BP boosted by investigation report, closure to Gulf well crisis

    08 September 2010

    BP shares traded higher by more than 3% on Wednesday as the release of an internal investigation into the US Gulf oil spill offered closure to the crisis and shed light into how BP could defend itself in future litigation.

    Fitch Ratings upgraded its credit ratings for BP, reflecting the capping of the blown-out Macondo well, improving liquidity and a clearer picture of pending liabilities, it said.

    Fitch said BP’s total liabilities would be $35.0bn (€27.7bn) to $67.5bn, depending on the company’s success in possible lawsuits.

    Even at the high end of that range - which would include a finding of gross negligence, larger fines under the US Clean Water Act, and no write-off tax relief - Fitch said BP “now has adequate financial resources” to meet its obligations, in part due to $30bn in planned asset sales.

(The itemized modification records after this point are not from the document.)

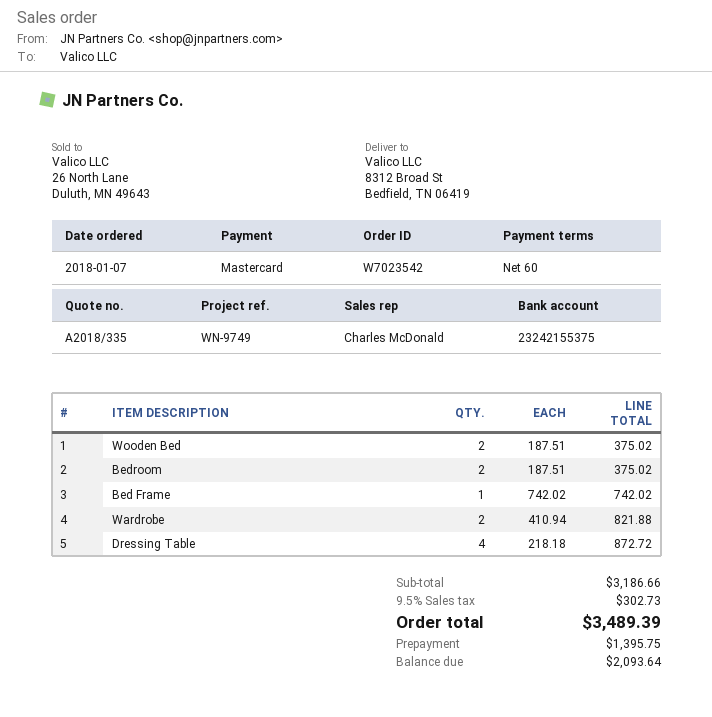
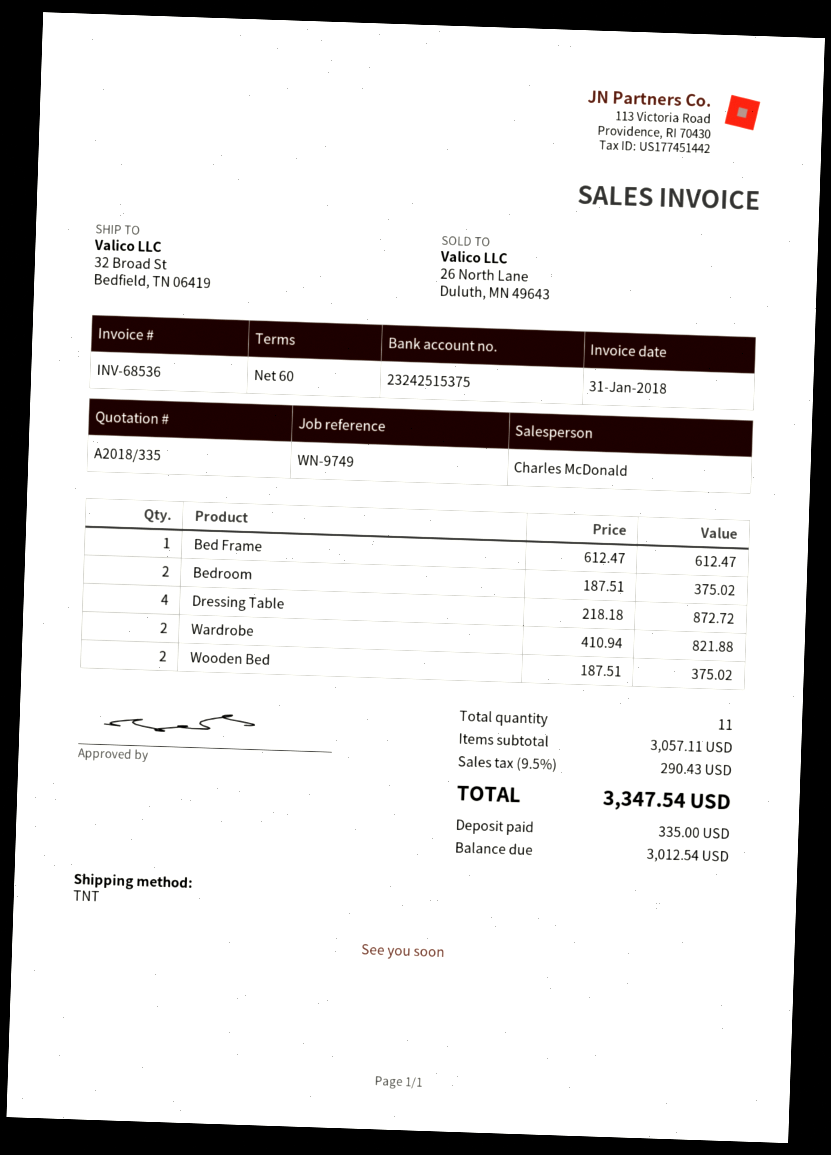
bank account: 23242155375 -> 23242515375
ship to: 8312 Broad St, Bedfield, TN 06419 -> 32 Broad St, Bedfield, TN 06419
Bed Frame: 1 x 742.02 = 742.02 -> 1 x 612.47 = 612.47
subtotal: 3186.66 -> 3057.11
tax: 9.5% = 302.73 -> 9.5% = 290.43
total: 3489.39 -> 3347.54
deposit: 1395.75 -> 335.00
balance: 2093.64 -> 3012.54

    Fitch reversed its 15 June downgrade on the company, which came at the height of the oil spill crisis.

    In its investigation, BP cited a “shared responsibility” involving multiple parties, including it,
    Halliburton and Transocean. Those companies were responsible for “a complex and interlinked series of mechanical failures, human judgments, engineering design, operational implementation and team interfaces”, BP said.

    BP added that it was “determined to learn the lessons for the future” and said its investigation team had proposed a total of 25 recommendations.

    Rig owner Transocean, however, called the report a “self-serving” attempt to conceal “BP’s fatally flawed well design”.

    Likewise, oil services major Halliburton said BP’s report contained “a number of substantial omissions and inaccuracies”, noting that the work it performed on the Macondo well was in accordance with BP specifications.

    The US Department of Justice (DOJ) is undertaking a criminal investigation into the leak, while the Chemical Safety and Hazard Investigation Board (CSB) is conducting its own inquiry.

    The 20 April explosion of the Deepwater Horizon offshore rig killed 11 workers and led to the largest oil spill in Gulf history. The price tag for the spill is already in excess of $8bn, according to BP.

    That figure includes all costs involved in fighting the oil spill, relief-well drilling and claims already paid, BP said.

    No oil has leaked since the 15 July closure of a sealing cap over the well, and the company cemented it in early August.

    Over the past weekend, the Macondo well’s failed blowout preventer (BOP) was removed, allowing investigators to examine it.

    US National Incident Commander Thad Allen said on Wednesday that BP officials were still conducting diagnostic tests on the well and learning more about it before attempting a final kill of the well in the coming days.

    BP’s stock closed higher by $1.18/share, or 3.2%, at $38.37/share on Wednesday at the New York Stock Exchange (NYSE). BP trades on the NYSE through American depositary receipts (ADR).

    The company’s stock is up 33% from the 14-year low it hit in late June, at the peak of the Gulf spill crisis.